Literature has been through out centuries and was the only way of passing information and storing a people’s story. Our African culture had a different way of passing on information and this is oral literature. However the coming of western culture meant that some of our best literature gurus would learn to read and write; and so we had the likes of Okot p’Bitek, Rubadiri, Pio Zirimu and his wife Elevania, Odida, who headed the Heartbeat of Africa Dance troupe, Ngugi wa Thiong’o, among others, who p’Bitek refers to as cultural revolutionists in his book Africa’s Cultural Revolution.
The Kenyan literary scene is growing everyday with the number of publishing houses increasing. This does not mean however, that bookshops are stocking our writers’ books. The few being shelved are those published by well known publishing houses such as Kwani? The problem with this is that literature tends to speak to a certain group of people, as opposed to everyone as it should. A certain elite group is coming up which holds book readings and recitals in posh restaurants and hotels, yet they call themselves African writers who are supposed to cater for the African people. You cannot solve Africa’s issues in a hotel conference room, or politicians tried and failed. One of the main reasons why Kwani? books are read is that they carry a certain identity for the reader. Half of the people who own these books do not read them and half of the people who need them do not get them.
We need a new breed of cultural revolutionist who will pick up from where Okot left from and take literature to where it is supposed to be. Hold cultural festivals, write real books with real stories, and by real I mean relevant to us as Africans and more so as Kenyans. We need to encourage our children to become writers and not chase impossible dreams that leave the lost in disillusionment. “I want to be a writer” should be a sentence children will say comfortably without rebuke from an unrealistic and overambitious society.
Kenyan Universities should embrace their literature departments if they intend to change the face of Kenyan literature. We have seen what those who graduate from universities do for the local media; why not for the literature scene? We have poets, short story writers, novelists, dancers, musicians, artists, story tellers and literature students who just appreciate it. Why not come up with events that include all these forms of literature and use them to change the world from even a Christian’s perspective? We have a lot to solve the problems we see.

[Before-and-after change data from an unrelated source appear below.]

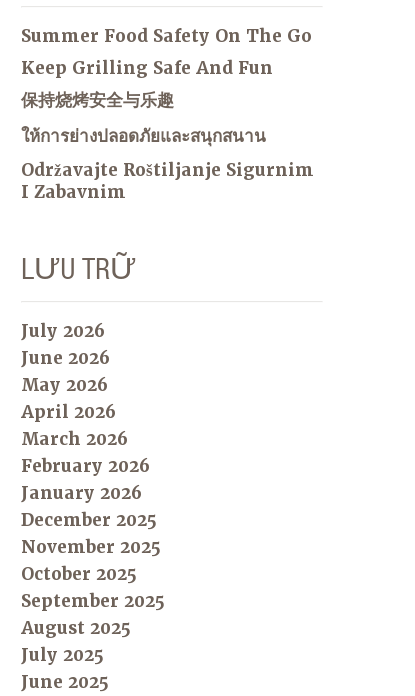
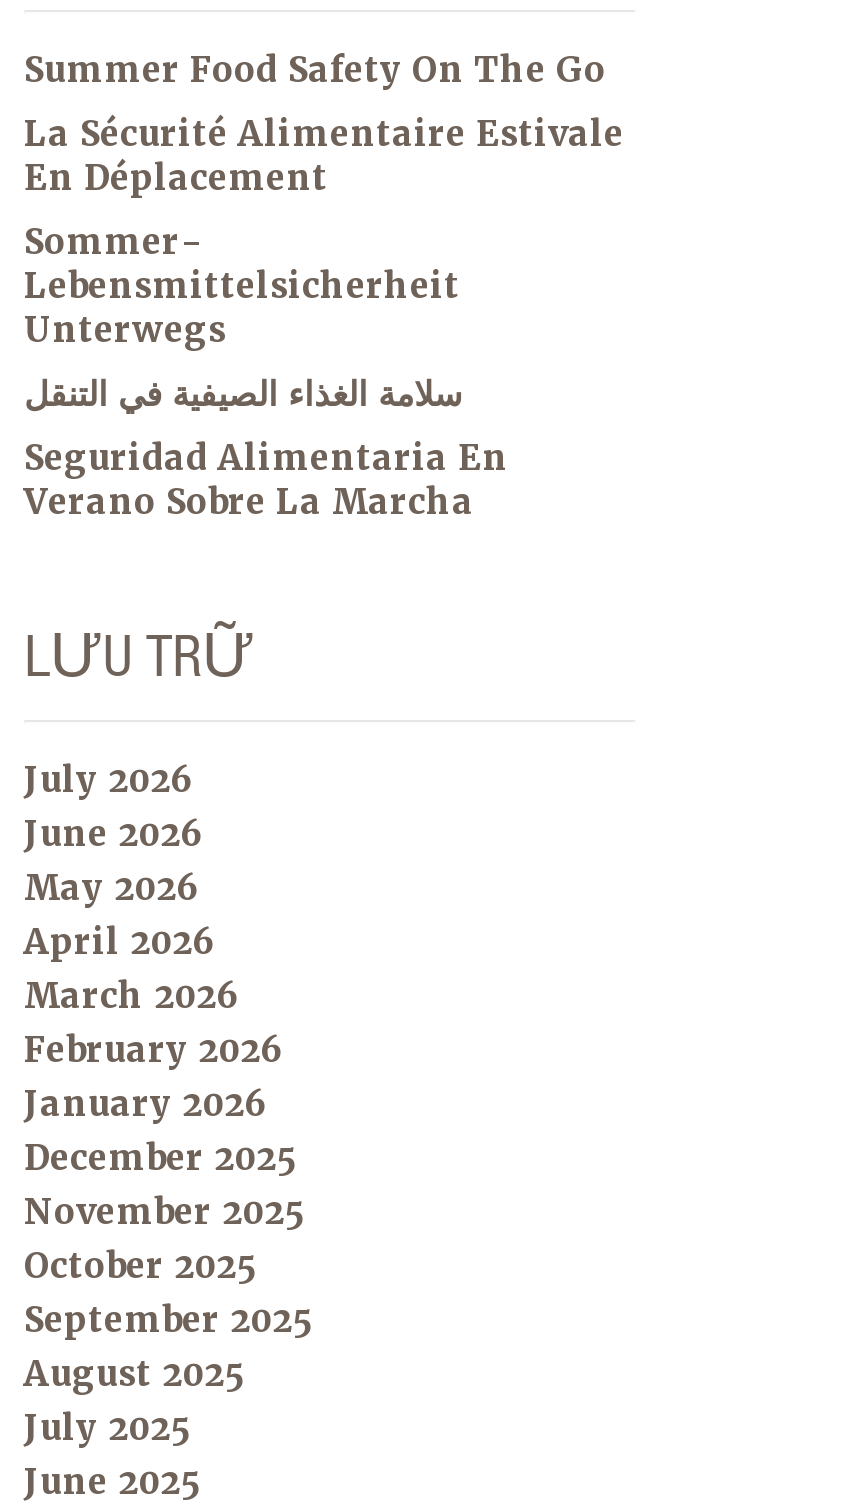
- Keep Grilling Safe And Fun
+ La Sécurité Alimentaire Estivale
+ En Déplacement

- 保持烧烤安全与乐趣
+ Sommer-
+ Lebensmittelsicherheit
+ Unterwegs

- ให้การย่างปลอดภัยและสนุกสนาน
+ سلامة الغذاء الصيفية في التنقل

- Održavajte Roštiljanje Sigurnim
- I Zabavnim
+ Seguridad Alimentaria En
+ Verano Sobre La Marcha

Literature must be freed from the bounds of examination. We should not only embrace books for the sake of passing examinations but for the sake of appreciation and growing as a people out of increased literacy and social awareness. We communicate more if we all understand each other through expression. Let students dance, let students sing if at all it will improve their appreciation of literature. We have a responsibility as people, as students, as Africans and as Kenyans. We have a responsibility towards society to read and to write and out of this lead a society that is right.